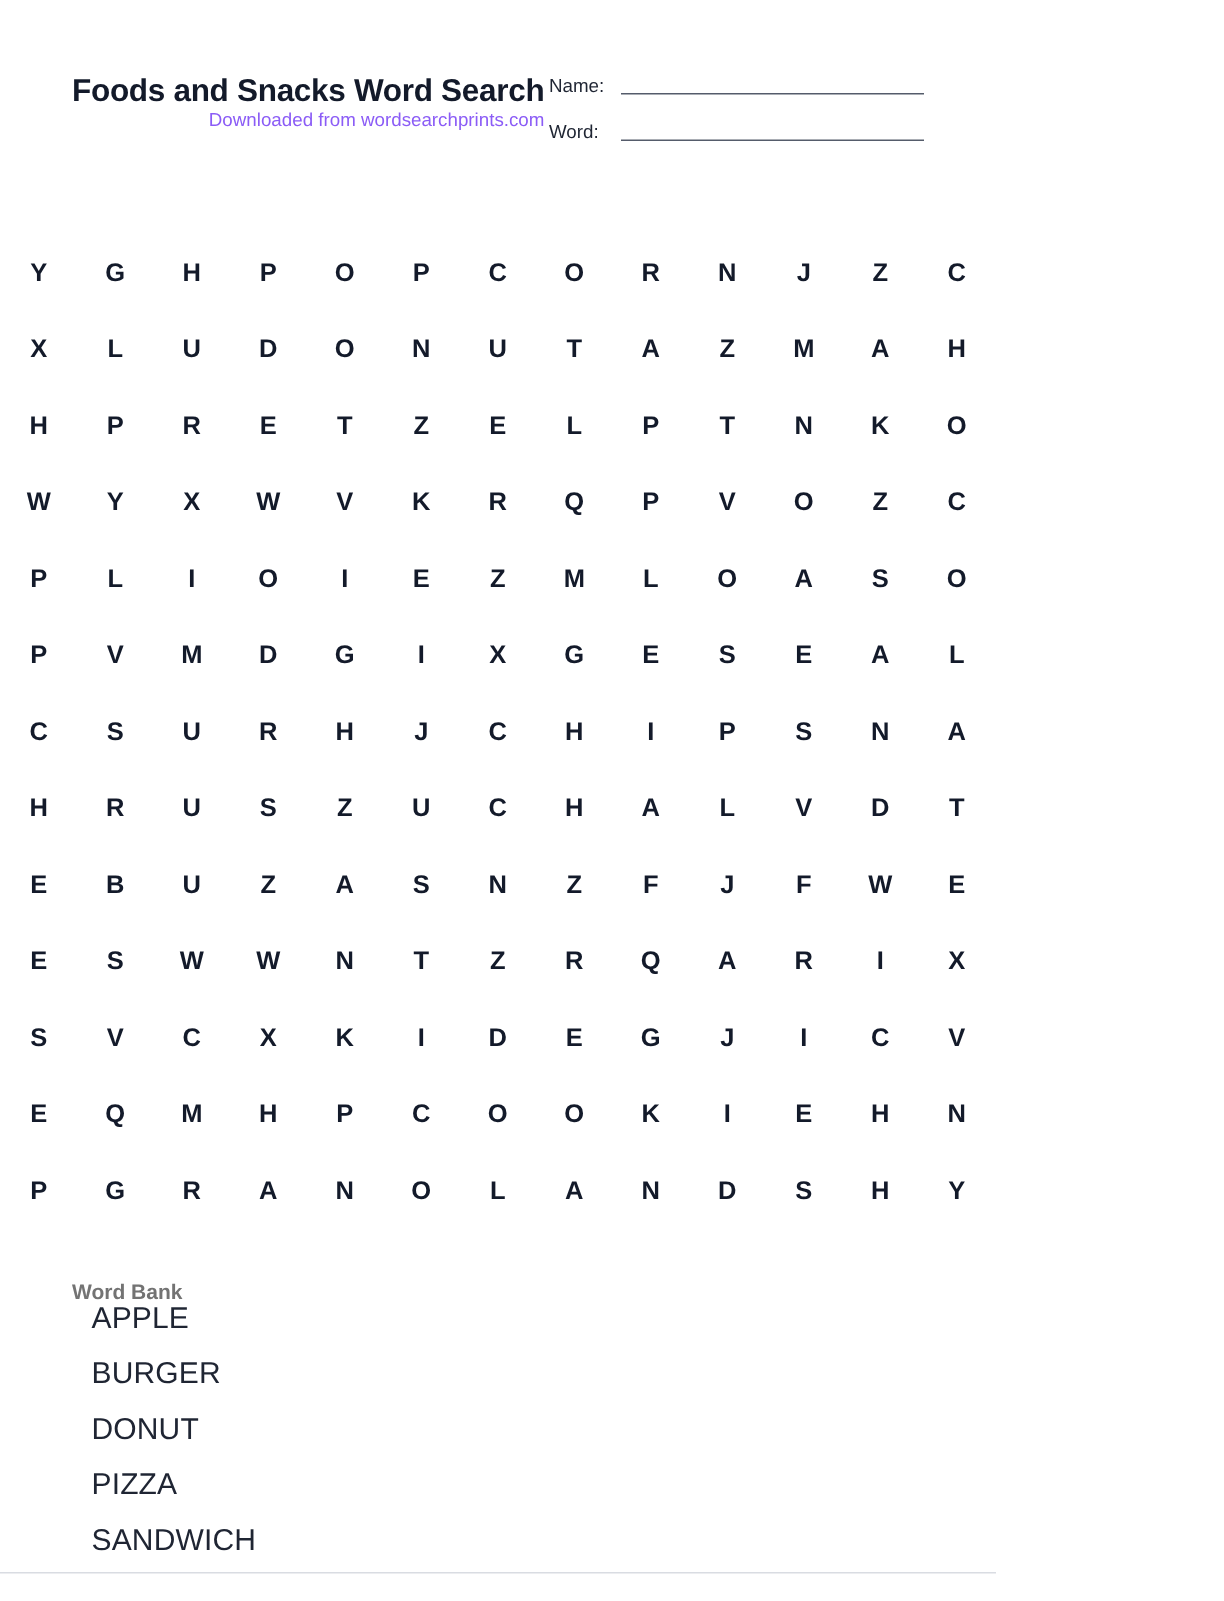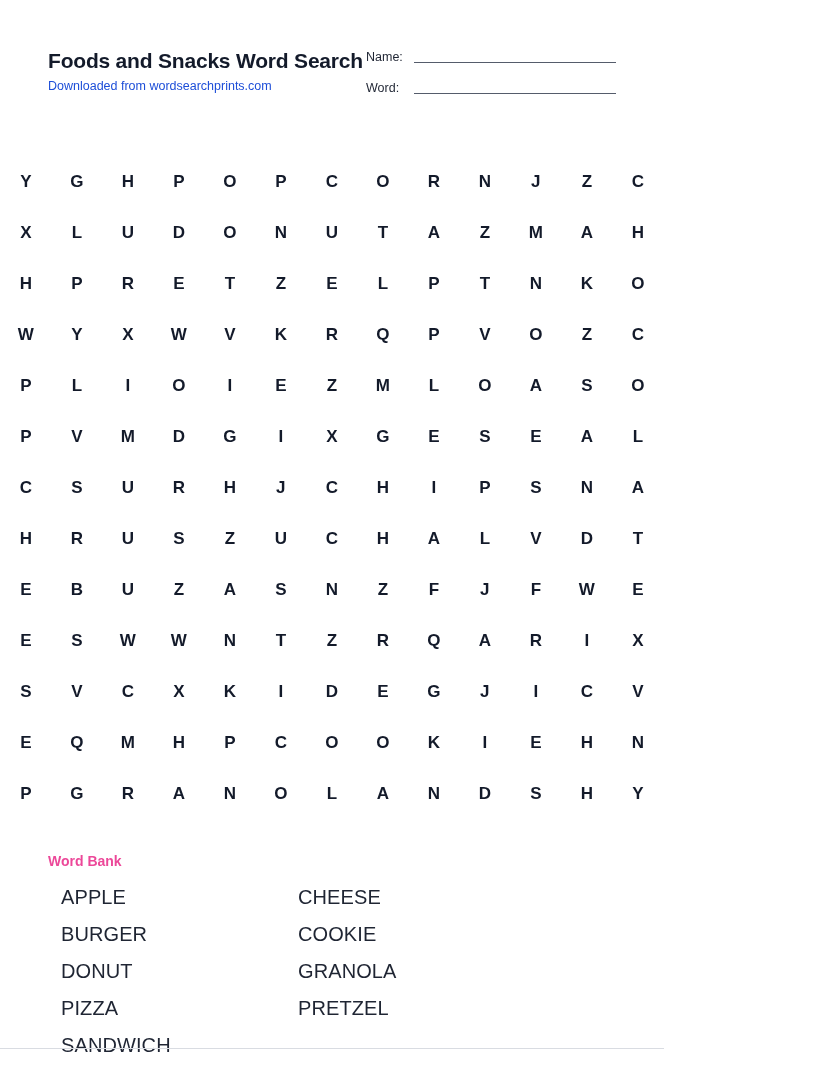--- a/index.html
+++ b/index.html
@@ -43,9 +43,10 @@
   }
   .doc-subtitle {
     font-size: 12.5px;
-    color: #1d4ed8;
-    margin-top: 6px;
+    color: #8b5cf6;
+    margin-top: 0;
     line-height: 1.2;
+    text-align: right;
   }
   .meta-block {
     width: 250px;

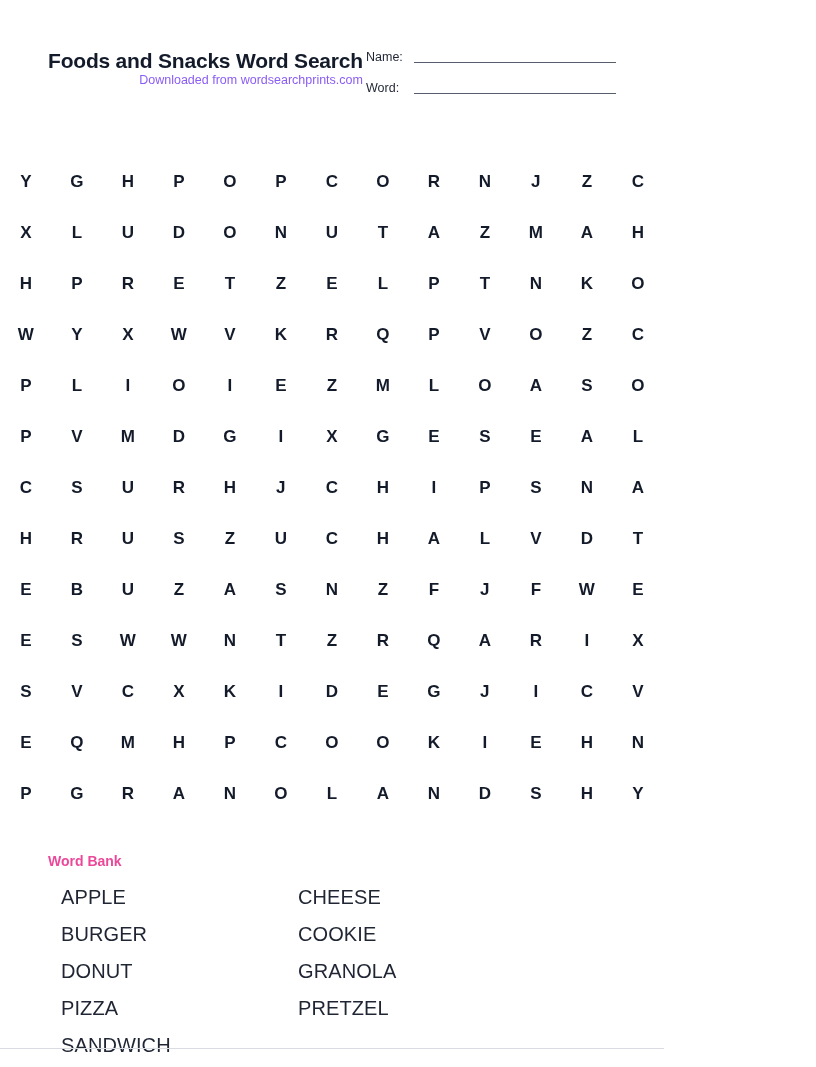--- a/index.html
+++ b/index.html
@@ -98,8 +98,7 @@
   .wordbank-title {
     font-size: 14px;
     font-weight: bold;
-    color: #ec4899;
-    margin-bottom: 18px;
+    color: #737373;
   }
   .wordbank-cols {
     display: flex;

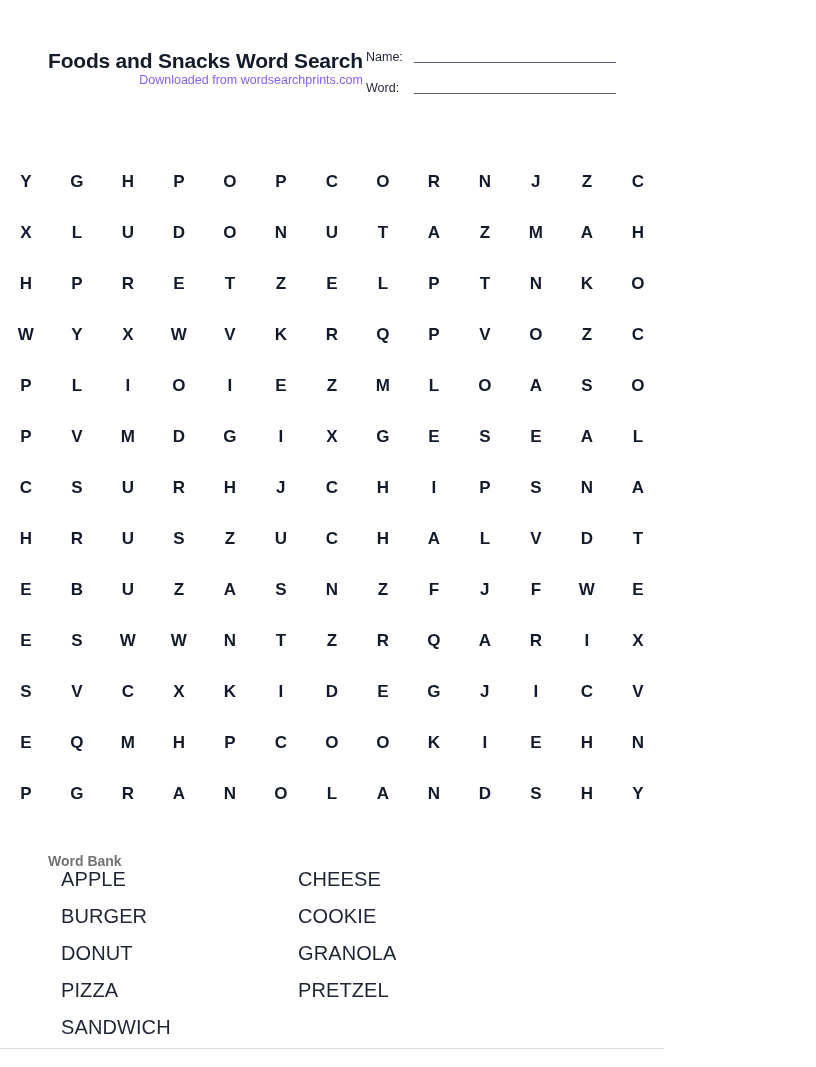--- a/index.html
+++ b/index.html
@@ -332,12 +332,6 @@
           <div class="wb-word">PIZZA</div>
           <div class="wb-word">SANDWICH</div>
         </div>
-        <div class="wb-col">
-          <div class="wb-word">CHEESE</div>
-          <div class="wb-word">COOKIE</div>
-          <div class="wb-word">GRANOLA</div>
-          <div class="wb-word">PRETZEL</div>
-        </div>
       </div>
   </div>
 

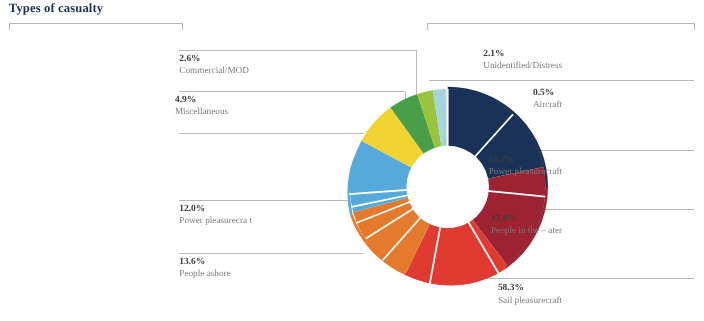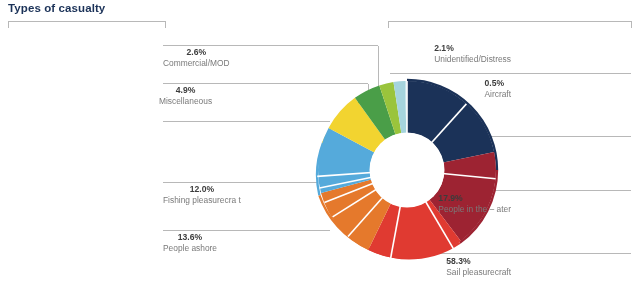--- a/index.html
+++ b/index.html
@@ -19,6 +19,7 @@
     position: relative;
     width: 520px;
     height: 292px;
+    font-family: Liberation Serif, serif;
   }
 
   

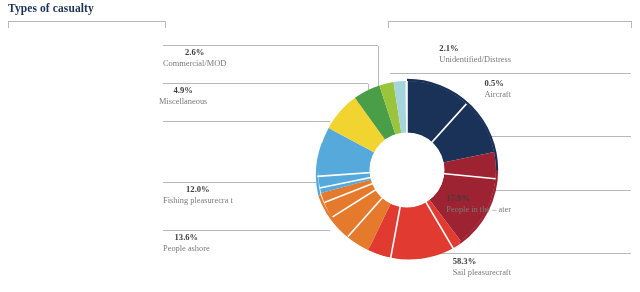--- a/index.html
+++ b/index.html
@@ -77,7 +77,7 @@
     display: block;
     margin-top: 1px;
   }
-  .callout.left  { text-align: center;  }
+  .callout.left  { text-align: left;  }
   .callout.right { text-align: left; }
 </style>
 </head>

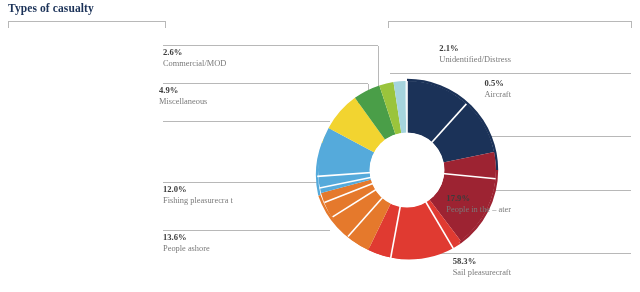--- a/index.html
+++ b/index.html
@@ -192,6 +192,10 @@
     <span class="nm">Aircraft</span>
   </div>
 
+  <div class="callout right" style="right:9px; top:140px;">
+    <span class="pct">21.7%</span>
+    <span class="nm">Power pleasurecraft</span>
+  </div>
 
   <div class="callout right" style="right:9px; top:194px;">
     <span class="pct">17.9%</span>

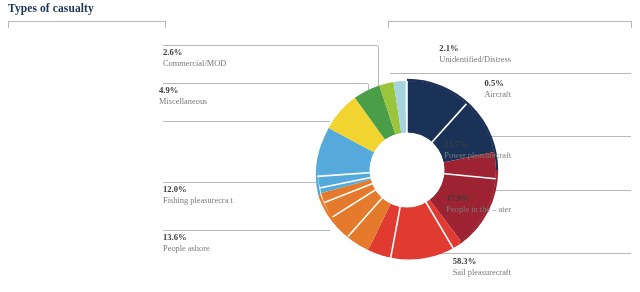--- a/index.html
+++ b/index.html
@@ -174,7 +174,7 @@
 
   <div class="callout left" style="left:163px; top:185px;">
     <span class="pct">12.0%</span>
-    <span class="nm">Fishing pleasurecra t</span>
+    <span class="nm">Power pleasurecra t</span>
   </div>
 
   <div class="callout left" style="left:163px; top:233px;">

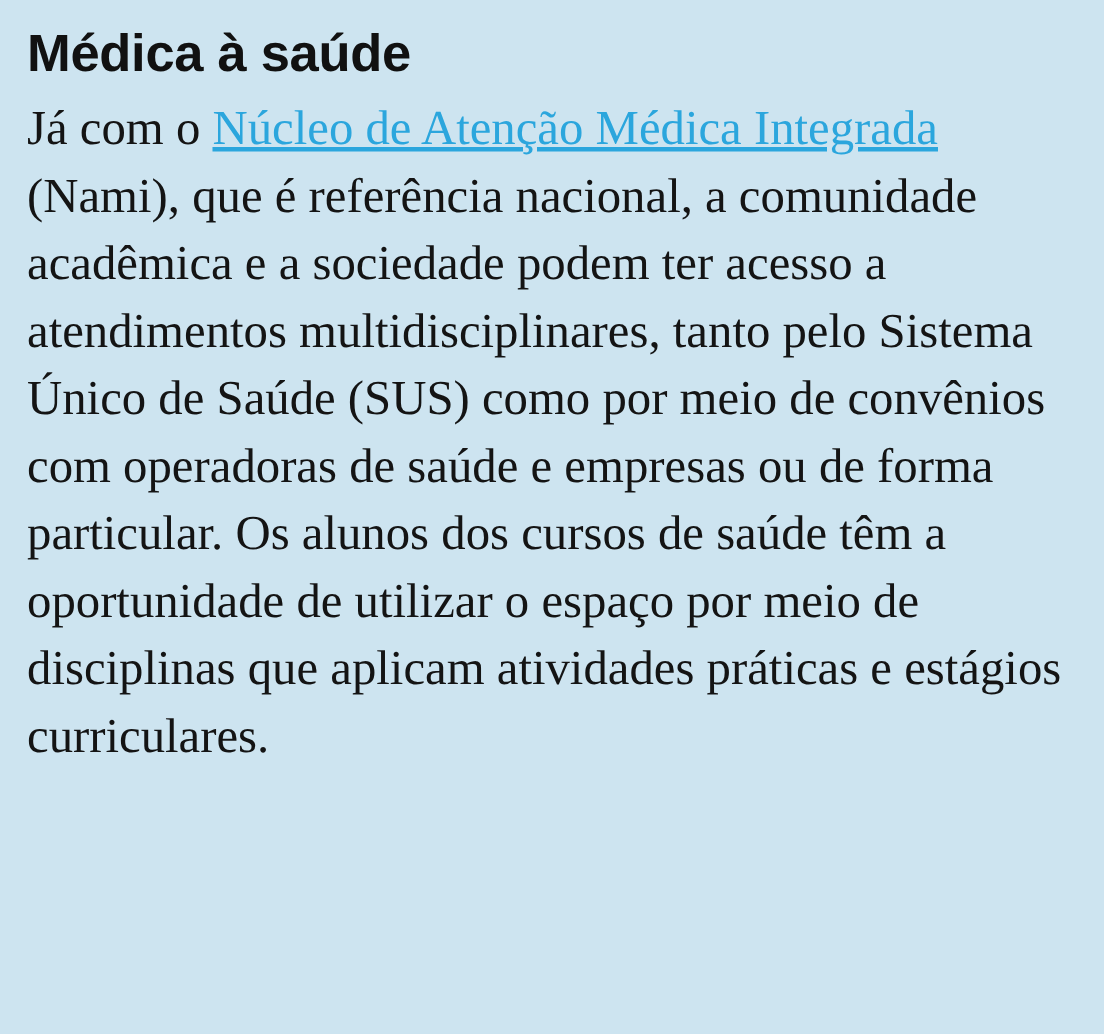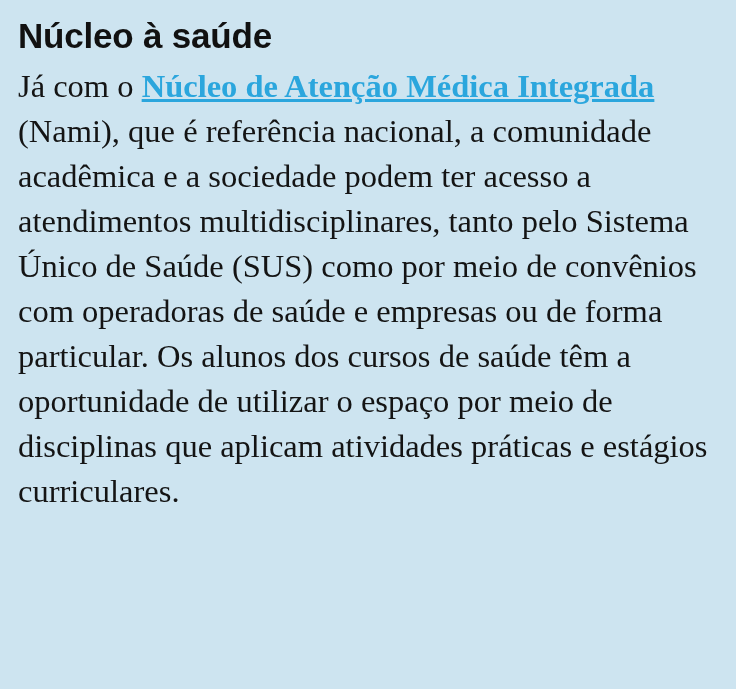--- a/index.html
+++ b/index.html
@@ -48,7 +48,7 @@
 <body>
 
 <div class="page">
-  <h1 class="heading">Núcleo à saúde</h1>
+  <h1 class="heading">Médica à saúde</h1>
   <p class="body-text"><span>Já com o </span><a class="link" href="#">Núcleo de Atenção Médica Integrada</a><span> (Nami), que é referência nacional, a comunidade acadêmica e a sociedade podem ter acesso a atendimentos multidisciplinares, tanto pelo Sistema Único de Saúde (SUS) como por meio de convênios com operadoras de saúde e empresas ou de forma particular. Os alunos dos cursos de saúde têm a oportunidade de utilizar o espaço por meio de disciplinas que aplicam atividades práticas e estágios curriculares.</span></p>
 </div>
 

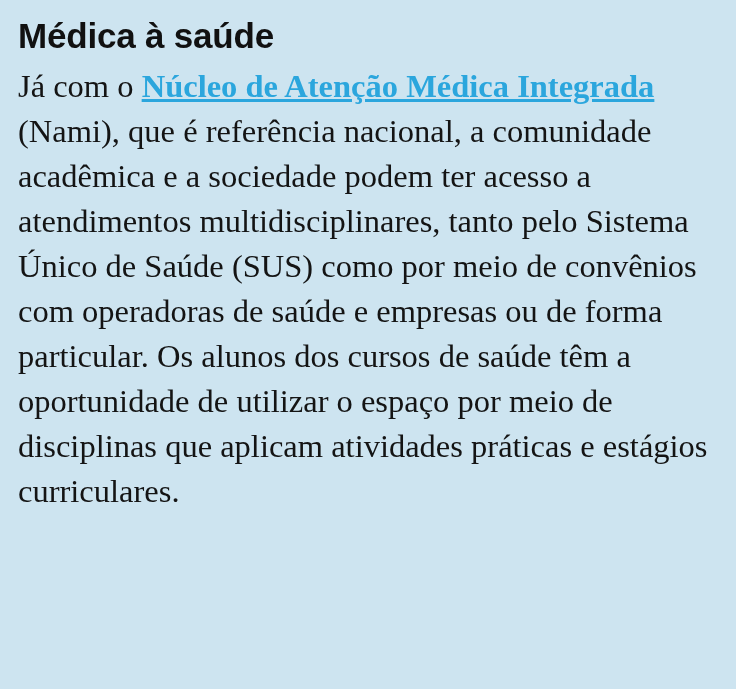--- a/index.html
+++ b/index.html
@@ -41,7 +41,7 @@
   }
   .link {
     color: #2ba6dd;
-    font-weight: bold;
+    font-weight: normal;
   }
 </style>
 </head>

* * *

## What the exercise asks
Please copy the lines above exactly as written, apart from any pictures.

## Result of this task
--- a/index.html
+++ b/index.html
@@ -43,9 +43,10 @@
   }
   .doc-subtitle {
     font-size: 12.5px;
-    color: #1d4ed8;
-    margin-top: 6px;
+    color: #8b5cf6;
+    margin-top: 0;
     line-height: 1.2;
+    text-align: right;
   }
   .meta-block {
     width: 250px;

--- a/index.html
+++ b/index.html
@@ -98,8 +98,7 @@
   .wordbank-title {
     font-size: 14px;
     font-weight: bold;
-    color: #ec4899;
-    margin-bottom: 18px;
+    color: #737373;
   }
   .wordbank-cols {
     display: flex;

--- a/index.html
+++ b/index.html
@@ -332,12 +332,6 @@
           <div class="wb-word">PIZZA</div>
           <div class="wb-word">SANDWICH</div>
         </div>
-        <div class="wb-col">
-          <div class="wb-word">CHEESE</div>
-          <div class="wb-word">COOKIE</div>
-          <div class="wb-word">GRANOLA</div>
-          <div class="wb-word">PRETZEL</div>
-        </div>
       </div>
   </div>
 

--- a/index.html
+++ b/index.html
@@ -19,6 +19,7 @@
     position: relative;
     width: 520px;
     height: 292px;
+    font-family: Liberation Serif, serif;
   }
 
   

--- a/index.html
+++ b/index.html
@@ -77,7 +77,7 @@
     display: block;
     margin-top: 1px;
   }
-  .callout.left  { text-align: center;  }
+  .callout.left  { text-align: left;  }
   .callout.right { text-align: left; }
 </style>
 </head>

--- a/index.html
+++ b/index.html
@@ -192,6 +192,10 @@
     <span class="nm">Aircraft</span>
   </div>
 
+  <div class="callout right" style="right:9px; top:140px;">
+    <span class="pct">21.7%</span>
+    <span class="nm">Power pleasurecraft</span>
+  </div>
 
   <div class="callout right" style="right:9px; top:194px;">
     <span class="pct">17.9%</span>

--- a/index.html
+++ b/index.html
@@ -174,7 +174,7 @@
 
   <div class="callout left" style="left:163px; top:185px;">
     <span class="pct">12.0%</span>
-    <span class="nm">Fishing pleasurecra t</span>
+    <span class="nm">Power pleasurecra t</span>
   </div>
 
   <div class="callout left" style="left:163px; top:233px;">

--- a/index.html
+++ b/index.html
@@ -48,7 +48,7 @@
 <body>
 
 <div class="page">
-  <h1 class="heading">Núcleo à saúde</h1>
+  <h1 class="heading">Médica à saúde</h1>
   <p class="body-text"><span>Já com o </span><a class="link" href="#">Núcleo de Atenção Médica Integrada</a><span> (Nami), que é referência nacional, a comunidade acadêmica e a sociedade podem ter acesso a atendimentos multidisciplinares, tanto pelo Sistema Único de Saúde (SUS) como por meio de convênios com operadoras de saúde e empresas ou de forma particular. Os alunos dos cursos de saúde têm a oportunidade de utilizar o espaço por meio de disciplinas que aplicam atividades práticas e estágios curriculares.</span></p>
 </div>
 

--- a/index.html
+++ b/index.html
@@ -41,7 +41,7 @@
   }
   .link {
     color: #2ba6dd;
-    font-weight: bold;
+    font-weight: normal;
   }
 </style>
 </head>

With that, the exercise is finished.